I have vague memories of working on CMCR13 in the early 80s as an Audio Assistant based Cardiff doing rugby at the old Arms Park/National Stadium, multi-camera location drama, ‘Dechrau Canu, Decrai Canmol’ and Songs of Praise in various churches. The best remembered stint was a two week park-up at St Cadoc’s in Llancarfan. The Fox and Hounds pub next door supplied the catering at a discount – but even so, some members of the crew still brought their own sandwiches as it was cheaper! At the time decent beer was quite rare in South Wales and they stocked Theakston’s Old Perculier on hand pull… how times have changed.I’m reasonably sure that when the Pye desk reached EOL the Pye limiters were retained in a rack, but I could be wrong there, I was only on CMCR13 for about 6 months and jumping between the radio and tv OB trucks at the time rather than dedicated to one vehicle. I do know that some racked Pye stuff liberated from TV scanners finished up as demo equipment at BBC Wood Norton though.

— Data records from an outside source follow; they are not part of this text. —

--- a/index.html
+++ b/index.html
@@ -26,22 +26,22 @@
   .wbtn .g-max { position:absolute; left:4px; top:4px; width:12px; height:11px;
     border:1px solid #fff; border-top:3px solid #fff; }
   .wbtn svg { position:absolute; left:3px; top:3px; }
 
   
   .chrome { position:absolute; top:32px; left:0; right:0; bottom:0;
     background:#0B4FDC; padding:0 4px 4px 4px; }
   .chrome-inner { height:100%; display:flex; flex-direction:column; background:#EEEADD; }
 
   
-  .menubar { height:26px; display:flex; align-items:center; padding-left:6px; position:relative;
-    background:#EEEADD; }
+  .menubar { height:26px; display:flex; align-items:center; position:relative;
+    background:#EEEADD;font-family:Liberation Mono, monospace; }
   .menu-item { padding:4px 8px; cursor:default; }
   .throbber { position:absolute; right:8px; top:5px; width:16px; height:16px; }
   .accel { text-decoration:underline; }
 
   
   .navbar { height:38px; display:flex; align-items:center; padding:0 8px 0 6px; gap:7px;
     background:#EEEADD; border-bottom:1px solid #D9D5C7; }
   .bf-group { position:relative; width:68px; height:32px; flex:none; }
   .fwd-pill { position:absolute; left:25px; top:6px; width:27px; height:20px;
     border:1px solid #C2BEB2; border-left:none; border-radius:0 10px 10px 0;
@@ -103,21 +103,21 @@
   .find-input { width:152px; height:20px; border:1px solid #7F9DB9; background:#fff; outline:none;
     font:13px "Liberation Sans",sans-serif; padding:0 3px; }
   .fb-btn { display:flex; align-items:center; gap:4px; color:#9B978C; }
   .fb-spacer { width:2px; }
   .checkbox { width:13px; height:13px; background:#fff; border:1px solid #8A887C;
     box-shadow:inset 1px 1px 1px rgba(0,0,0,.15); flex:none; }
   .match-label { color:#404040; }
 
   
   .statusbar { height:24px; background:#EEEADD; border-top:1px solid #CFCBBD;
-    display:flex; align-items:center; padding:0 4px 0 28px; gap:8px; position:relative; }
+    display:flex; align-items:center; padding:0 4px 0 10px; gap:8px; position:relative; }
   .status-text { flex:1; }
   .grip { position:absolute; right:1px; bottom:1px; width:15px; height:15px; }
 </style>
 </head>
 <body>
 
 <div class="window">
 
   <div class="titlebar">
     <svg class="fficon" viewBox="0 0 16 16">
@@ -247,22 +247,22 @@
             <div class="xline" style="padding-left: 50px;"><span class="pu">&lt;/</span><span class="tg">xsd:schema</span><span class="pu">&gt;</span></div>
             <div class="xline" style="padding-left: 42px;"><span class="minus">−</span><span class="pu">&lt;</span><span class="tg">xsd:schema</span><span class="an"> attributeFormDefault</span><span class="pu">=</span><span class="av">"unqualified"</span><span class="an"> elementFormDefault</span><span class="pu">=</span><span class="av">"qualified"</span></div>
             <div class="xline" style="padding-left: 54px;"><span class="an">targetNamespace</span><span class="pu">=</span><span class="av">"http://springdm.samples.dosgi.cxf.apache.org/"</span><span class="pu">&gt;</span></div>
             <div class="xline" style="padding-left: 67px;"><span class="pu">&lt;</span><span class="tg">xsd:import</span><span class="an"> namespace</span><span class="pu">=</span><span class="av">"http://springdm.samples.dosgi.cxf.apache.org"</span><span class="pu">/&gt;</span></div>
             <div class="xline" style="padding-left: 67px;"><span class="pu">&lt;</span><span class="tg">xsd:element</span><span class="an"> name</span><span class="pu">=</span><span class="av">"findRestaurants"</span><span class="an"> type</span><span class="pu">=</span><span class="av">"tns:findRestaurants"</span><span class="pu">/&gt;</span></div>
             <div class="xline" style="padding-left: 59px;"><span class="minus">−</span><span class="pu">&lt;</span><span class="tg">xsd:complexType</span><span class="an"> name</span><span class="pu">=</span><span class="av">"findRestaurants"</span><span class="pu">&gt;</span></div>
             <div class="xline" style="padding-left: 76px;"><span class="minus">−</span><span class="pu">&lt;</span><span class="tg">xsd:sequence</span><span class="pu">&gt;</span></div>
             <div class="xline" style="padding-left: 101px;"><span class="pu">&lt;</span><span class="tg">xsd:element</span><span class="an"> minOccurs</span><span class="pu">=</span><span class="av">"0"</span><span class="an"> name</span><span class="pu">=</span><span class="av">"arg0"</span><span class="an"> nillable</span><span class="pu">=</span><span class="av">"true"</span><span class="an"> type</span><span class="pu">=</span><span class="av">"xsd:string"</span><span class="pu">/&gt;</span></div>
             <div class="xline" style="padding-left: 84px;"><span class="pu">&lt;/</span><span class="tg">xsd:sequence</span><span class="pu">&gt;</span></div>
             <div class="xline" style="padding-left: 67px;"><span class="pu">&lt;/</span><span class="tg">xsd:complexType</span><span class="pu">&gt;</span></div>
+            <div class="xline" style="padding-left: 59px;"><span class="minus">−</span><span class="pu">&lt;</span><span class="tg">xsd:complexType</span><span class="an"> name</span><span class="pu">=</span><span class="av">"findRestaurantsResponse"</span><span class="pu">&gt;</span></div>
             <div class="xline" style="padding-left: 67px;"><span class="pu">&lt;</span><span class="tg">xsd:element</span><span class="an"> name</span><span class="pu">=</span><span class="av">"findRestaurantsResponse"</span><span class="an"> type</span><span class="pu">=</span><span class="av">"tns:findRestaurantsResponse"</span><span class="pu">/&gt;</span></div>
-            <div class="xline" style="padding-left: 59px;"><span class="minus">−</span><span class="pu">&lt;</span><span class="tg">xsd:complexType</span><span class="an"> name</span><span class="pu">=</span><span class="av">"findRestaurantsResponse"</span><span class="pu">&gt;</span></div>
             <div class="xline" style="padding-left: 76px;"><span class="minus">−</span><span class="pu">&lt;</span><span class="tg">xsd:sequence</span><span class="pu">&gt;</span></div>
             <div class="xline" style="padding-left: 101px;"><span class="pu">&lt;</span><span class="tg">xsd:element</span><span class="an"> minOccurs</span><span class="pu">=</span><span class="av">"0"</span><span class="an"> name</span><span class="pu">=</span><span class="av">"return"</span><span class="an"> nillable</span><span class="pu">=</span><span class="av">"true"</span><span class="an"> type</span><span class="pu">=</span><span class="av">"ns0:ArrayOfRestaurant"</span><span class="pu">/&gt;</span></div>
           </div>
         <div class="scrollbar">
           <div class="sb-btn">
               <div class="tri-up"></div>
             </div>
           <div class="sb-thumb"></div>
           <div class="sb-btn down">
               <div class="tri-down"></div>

As you had a stint at Barcud you probably know of Geoff Atkins who could have more memories of CMCR13. Incidentally, I also shared a house with John/Steve Markham of Barcud for a while (we had a common interest in kit cars).
Thanks and best wishes
Steve,
Good to hear from you and of the memories of working with CMCR13 in Cardiff. Doesn’t it all seem a long time ago now and many OB’s were probably best remembered by the pubs frequented! I guess that swopping between radio and TV could have got a bit confusing sometimes and I suppose all the ‘regions’ did that, except London.
Barcud is bit of a blurred memory, but I have some photos and will write about it in the future.
Thanks again,
David
John Brady says:
Stumbled across David’s website by chance and used to love working with him on “The Word” at Limehouse in 1992-3. His music mix was always superb. Oasis, L7, EMF, Nirvana, Sugarcubes, Belly, Supergrass and Oliver Reed were just some of the iconic moments on that show and David’s ability to make the live sound closely resemble the recorded single, that would invariably be in the top 10 the following week, was unsurpassed. David , I salute you!
John,
How really great to hear from you.
Thanks for the kind words…but I always suffered from ‘imposter syndrome’, as I never understood why I got to mix so many of those ‘TV Entertainment shows with Rock Bands’ shows through those years!

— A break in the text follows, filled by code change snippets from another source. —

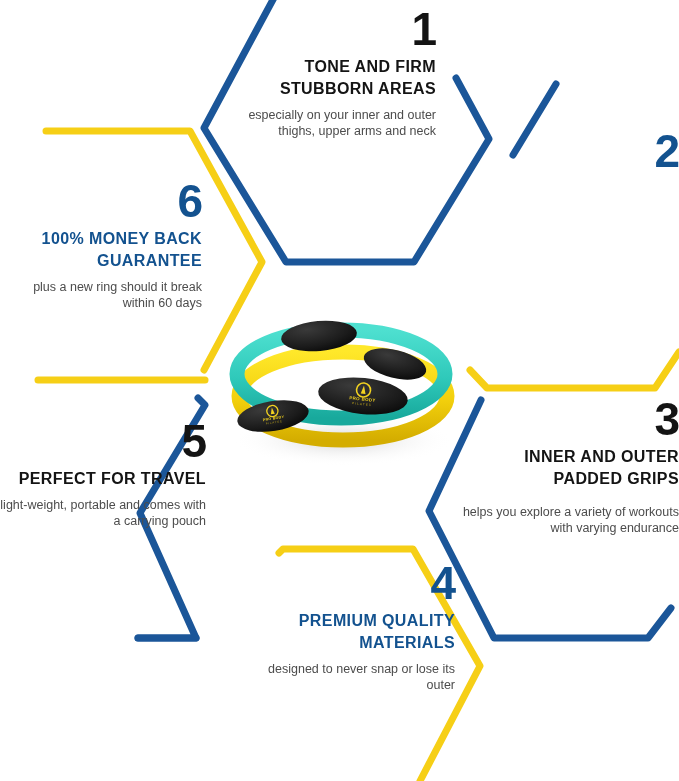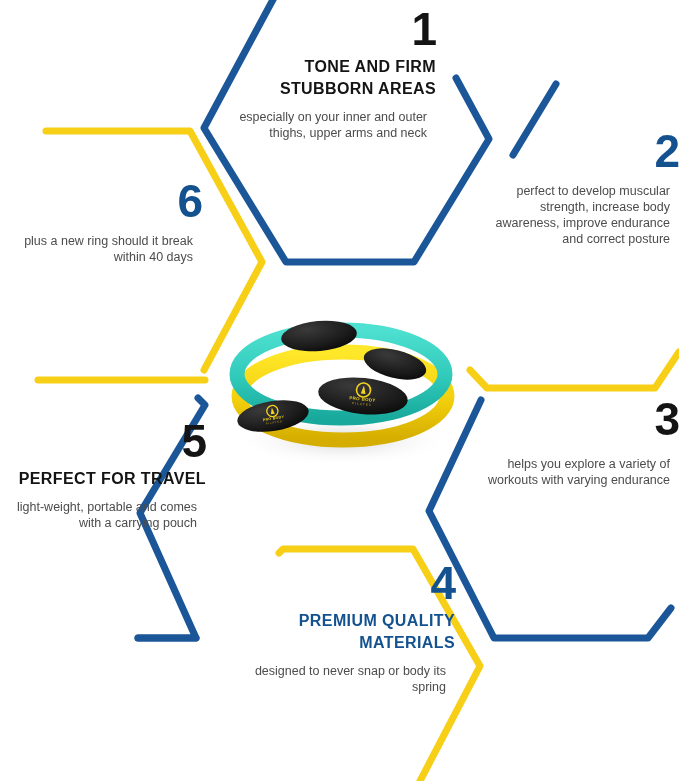--- a/index.html
+++ b/index.html
@@ -42,21 +42,21 @@
     line-height:22px;
     letter-spacing:.4px;
     margin:0 0 7px 0;
     text-transform:uppercase;
   }
   .body{
     font-family:"Liberation Sans", sans-serif;
     font-size:12.5px;
     line-height:16px;
     color:#4c4c4c;
-    margin:9px;
+    margin:0;
   }
   .dark .num,.dark .head{color:#141414;}
   .blue .num,.blue .head{color:#13528f;}
 
   .ta-r{text-align:right;}
 
   
   #f1{left:228px;top:6px;width:208px;}
   #f2{left:466px;top:128px;width:213px;}
   #f3{left:460px;top:396px;width:219px;}
@@ -158,38 +158,39 @@
   </div>
 
   <div class="feature dark ta-r" id="f1">
     <div class="num">1</div>
     <div class="head">TONE AND FIRM STUBBORN AREAS</div>
     <div class="body">especially on your inner and outer thighs, upper arms and neck</div>
   </div>
 
   <div class="feature blue ta-r" id="f2">
     <div class="num">2</div>
-    <div class="body">perfect to develop muscular strength, increase body awareness, improve endurance and correct posture</div>
   </div>
 
   <div class="feature dark ta-r" id="f3">
     <div class="num">3</div>
+    <div class="head">INNER AND OUTER PADDED GRIPS</div>
     <div class="body" style="margin-top:14px;">helps you explore a variety of workouts with varying endurance</div>
   </div>
 
   <div class="feature blue ta-r" id="f4">
     <div class="num">4</div>
     <div class="head">PREMIUM QUALITY MATERIALS</div>
-    <div class="body">designed to never snap or body its spring</div>
+    <div class="body">designed to never snap or lose its outer</div>
   </div>
 
   <div class="feature dark ta-r" id="f5">
     <div class="num">5</div>
     <div class="head">PERFECT FOR TRAVEL</div>
     <div class="body">light-weight, portable and comes with a carrying pouch</div>
   </div>
 
   <div class="feature blue ta-r" id="f6">
     <div class="num">6</div>
-    <div class="body">plus a new ring should it break within 40 days</div>
+    <div class="head">100% MONEY BACK GUARANTEE</div>
+    <div class="body">plus a new ring should it break within 60 days</div>
   </div>
 
 </div>
 
 </body></html>

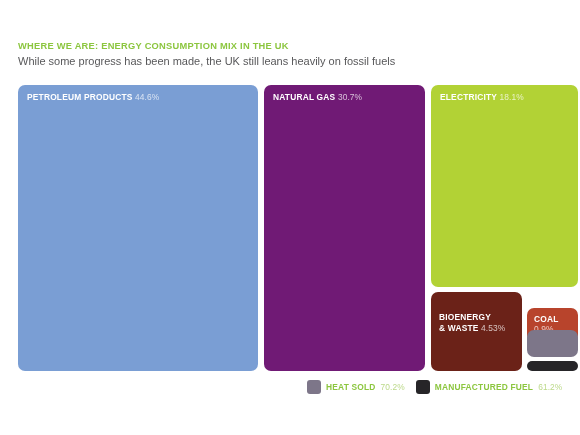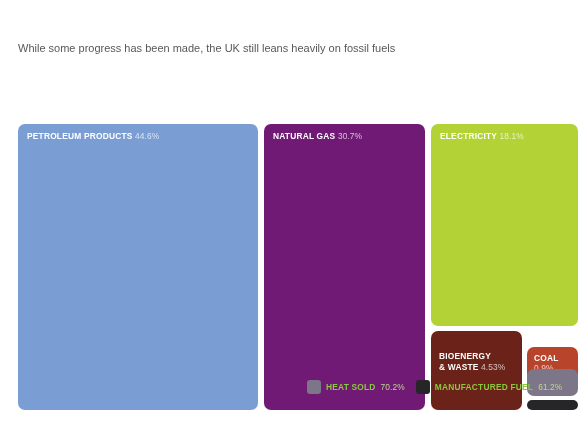--- a/index.html
+++ b/index.html
@@ -55,21 +55,20 @@
     top: 0;
     width: 580px;
     height: 435px;
   }
 
   .tile {
     position: absolute;
     border-radius: 7px;
     box-sizing: border-box;
     overflow: hidden;
-    margin-top: 39px;
   }
   .tile-label {
     position: absolute;
     left: 9px;
     top: 7px;
     right: 5px;
     font-size: 8.4px;
     font-weight: bold;
     color: #ffffff;
     letter-spacing: 0.2px;
@@ -155,20 +154,21 @@
     letter-spacing: 0.1px;
     white-space: nowrap;
   }
 </style>
 </head>
 <body>
 
 <div class="chart-root">
 
   <div class="header">
+    <div class="chart-title" style="color: rgb(140, 198, 63);">WHERE WE ARE: ENERGY CONSUMPTION MIX IN THE UK</div>
     <div class="chart-subtitle" style="color: rgb(88, 88, 90);">While some progress has been made, the UK still leans heavily on fossil fuels</div>
   </div>
 
   <div class="treemap">
 
     <div class="tile tile-petroleum" style="background-color: rgb(122, 158, 212);">
       <div class="tile-label">
         <span>PETROLEUM PRODUCTS</span>
         <span class="tile-value">44.6%</span>
       </div>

You were one of the group of fantastic sound freelance sound guys who made a complicated and under rehearsed show like ‘The Word’ really come together week after week….so I ‘salute you’ in return for your TV sound skills.
The difficulty with ‘The Word’ was it was necessary to reflect the loud ‘audience excitement’ throughout, whilst still making sure the presenters could be heard, even though they were spread around the studio, and intermingling often with the ‘roaming’ audience.

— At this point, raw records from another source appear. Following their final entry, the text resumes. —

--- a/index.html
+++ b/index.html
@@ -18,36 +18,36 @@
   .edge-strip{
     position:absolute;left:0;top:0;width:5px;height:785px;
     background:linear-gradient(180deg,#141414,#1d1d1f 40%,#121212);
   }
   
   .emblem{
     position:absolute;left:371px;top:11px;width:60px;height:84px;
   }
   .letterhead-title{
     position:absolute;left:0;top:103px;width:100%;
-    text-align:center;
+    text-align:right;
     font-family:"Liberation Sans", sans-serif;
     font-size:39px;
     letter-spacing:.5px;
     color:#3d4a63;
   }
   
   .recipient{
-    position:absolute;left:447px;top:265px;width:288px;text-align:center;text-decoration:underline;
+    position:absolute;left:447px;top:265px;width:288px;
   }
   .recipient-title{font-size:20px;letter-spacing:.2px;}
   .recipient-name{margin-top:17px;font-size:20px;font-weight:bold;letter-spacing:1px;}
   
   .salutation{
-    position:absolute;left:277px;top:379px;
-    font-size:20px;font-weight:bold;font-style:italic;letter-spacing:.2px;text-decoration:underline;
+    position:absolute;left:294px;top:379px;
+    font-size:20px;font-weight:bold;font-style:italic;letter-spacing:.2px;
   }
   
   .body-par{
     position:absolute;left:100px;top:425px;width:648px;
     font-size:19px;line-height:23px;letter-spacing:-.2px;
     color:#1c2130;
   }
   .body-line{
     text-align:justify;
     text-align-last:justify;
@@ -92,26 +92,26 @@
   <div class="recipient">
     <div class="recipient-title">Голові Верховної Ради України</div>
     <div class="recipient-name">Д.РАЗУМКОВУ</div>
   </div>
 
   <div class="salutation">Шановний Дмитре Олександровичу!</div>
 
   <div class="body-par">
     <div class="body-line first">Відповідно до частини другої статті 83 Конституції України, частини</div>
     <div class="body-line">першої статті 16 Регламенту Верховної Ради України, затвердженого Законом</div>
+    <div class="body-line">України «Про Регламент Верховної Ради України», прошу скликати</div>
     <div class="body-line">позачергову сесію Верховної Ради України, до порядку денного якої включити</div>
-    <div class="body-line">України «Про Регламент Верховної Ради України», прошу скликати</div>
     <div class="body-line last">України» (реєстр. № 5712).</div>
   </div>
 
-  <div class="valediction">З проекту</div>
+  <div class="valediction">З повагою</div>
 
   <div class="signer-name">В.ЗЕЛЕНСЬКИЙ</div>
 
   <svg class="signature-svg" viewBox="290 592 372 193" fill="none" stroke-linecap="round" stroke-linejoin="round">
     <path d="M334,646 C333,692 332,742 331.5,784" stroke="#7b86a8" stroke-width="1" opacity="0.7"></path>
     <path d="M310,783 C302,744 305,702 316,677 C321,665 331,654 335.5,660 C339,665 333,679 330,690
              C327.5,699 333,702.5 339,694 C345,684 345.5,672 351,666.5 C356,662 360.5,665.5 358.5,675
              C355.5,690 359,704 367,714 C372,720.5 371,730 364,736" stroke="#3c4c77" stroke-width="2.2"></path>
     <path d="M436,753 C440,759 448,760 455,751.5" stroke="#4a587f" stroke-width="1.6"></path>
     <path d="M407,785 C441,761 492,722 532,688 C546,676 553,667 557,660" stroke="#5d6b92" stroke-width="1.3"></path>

The sound of the Bands was very important but as they were ‘very live’, you couldn’t ever really imitate the studio sound of their records and just tried to make them ‘exciting’ also. Those Bands PA levels obviously were high….and the sound equipment for the ‘speech PA’ was just not capable for competing with the Bands levels, like it can nowadays. Great fun though to do a show like that weekly and know it was appreciated by the specific audience that C4 produced it for.
After Limehouse’s days at Wembley were curtailed, we moved with the show to Teddington, and I do remember those years in the ’90’s with great affection.